Most often these swellings are a painless swelling of the scrotum. Hydrocoeles can affect males of any age, but usually occur in men older than 40 years. They may affect one side of the scrotum or both sides. In many cases, no cause is found. Possible causes include: blunt trauma to the scrotum, infection (eg. epididymo-orchitis, rarely as a result of a testicular tumour or from a torsion of the testes where the testicle twists and compromises the blood supply to the testicle.

Symptoms of a hydrocoele:
The most common presentation of a hydrococle is a painless, enlargement of the scrotum. There may be a sensation of heaviness or dragging. Hydrocoele is not usually painful (pain may be an indication of an accompanying infection).
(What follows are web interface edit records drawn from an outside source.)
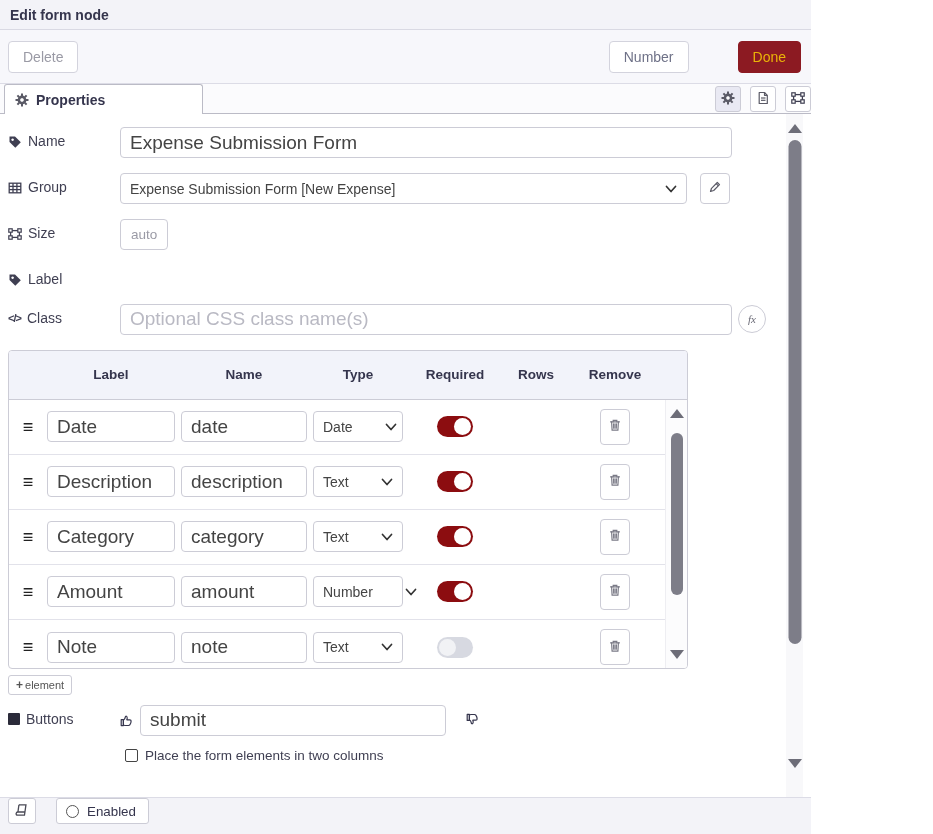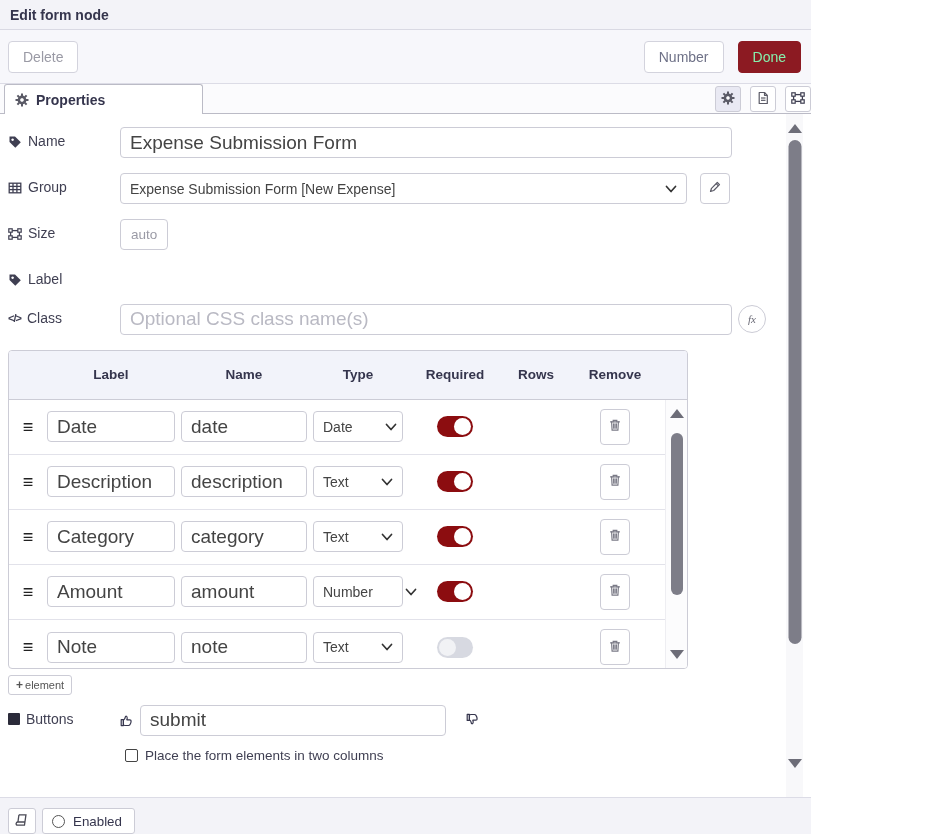--- a/index.html
+++ b/index.html
@@ -23,21 +23,21 @@
     display: flex; align-items: center; padding: 0 8px; flex: 0 0 auto;
   }
   .btn {
     display: inline-flex; align-items: center; justify-content: center;
     height: 32px; padding: 0 14px; border: 1px solid #d3d3dd; border-radius: 4px;
     background: #fff; color: #6e7187; font-size: 14px; cursor: pointer;
   }
   .btn-delete { color: #9a9aa5; }
   .toolbar-spacer { flex: 1; }
   .btn-cancel { margin-right: 14px; color: #6e7187; }
-  .btn-done { background: #8c1a22; border-color: #8c1a22; color: #86efac; margin-right: 2px; }
+  .btn-done { background: #8c1a22; border-color: #8c1a22; color: #eab308; margin-right: 2px; margin-left: 35px; }
 
   
   .tabbar {
     height: 30px; background: #fbfbfd; border-bottom: 1px solid #bbbbc6;
     display: flex; align-items: flex-end; position: relative; flex: 0 0 auto;
   }
   .tab {
     width: 199px; height: 30px; margin-left: 4px; background: #fff;
     border: 1px solid #bbbbc6; border-bottom: none; border-radius: 3px 3px 0 0;
     display: flex; align-items: center; padding: 0 10px; gap: 7px;
@@ -161,21 +161,21 @@
   .outer-scroll .arrow-up { top: 10px; }
   .outer-scroll .arrow-down { top: 645px; bottom: auto; }
   .outer-thumb {
     position: absolute; left: 50%; transform: translateX(-50%); width: 13px;
     top: 26px; height: 504px; background: #7d7d88; border-radius: 7px; cursor: grab;
   }
 
   
   .dlg-footer {
     height: 37px; background: #f3f3f8; border-top: 1px solid #dcdce6;
-    display: flex; align-items: flex-end; padding: 0 8px; gap: 6px; flex: 0 0 auto;
+    display: flex; align-items: flex-start; padding: 0 8px; gap: 20px; flex: 0 0 auto;
   }
   .enabled-btn {
     height: 26px; border: 1px solid #ccccd6; border-radius: 3px; background: #fff;
     display: inline-flex; align-items: center; gap: 8px; padding: 0 12px 0 9px;
     color: #35354d; cursor: pointer;
   }
   .radio-circle { width: 13px; height: 13px; border: 1.5px solid #555; border-radius: 50%; background: #fff; }
   .footer-icon-btn { width: 28px; height: 26px; }
 
   .lbl-icon { display: inline-flex; flex: 0 0 auto; color: #3f3f52; }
Investigations: A light shined through the scrotum will cause the hydrocoele to illuminate (transillumination).
Investigation is not usually required in children. For adults, an ultrasound of the testis may be required. 
Since testicular lumps could potentially be missed on physical examination (due to the collection of fluid preventing full examination of the testis), an ultrasound is often advised. An ultrasound of the scrotum will confirm the diagnosis of hydrocoele & also identify any abnormal testicular lumps. 


Treatment of hydrocoeles:
If the hydrocoele is small, no treatment is usually required and the hydrococele can be checked on an annual basis at the time of the physical examination. For larger hydrocoeles, drawing off of the fluid using a needle & syringe may be indicated. However, such needle aspiration is not therapeutic because the fluid usually reaccumulates quickly & is associated with a risk of infection. For larger hydrocoeles, or where there is a suspected underlying tumor, surgery may be required. Hydrocoeles can usually be cured with a relatively simple surgical operation.


Bottom Line: Most hydrocoeles occur with normal testes. Always see your doctor if you notice any change in the size and/or shape of your scrotum or testes.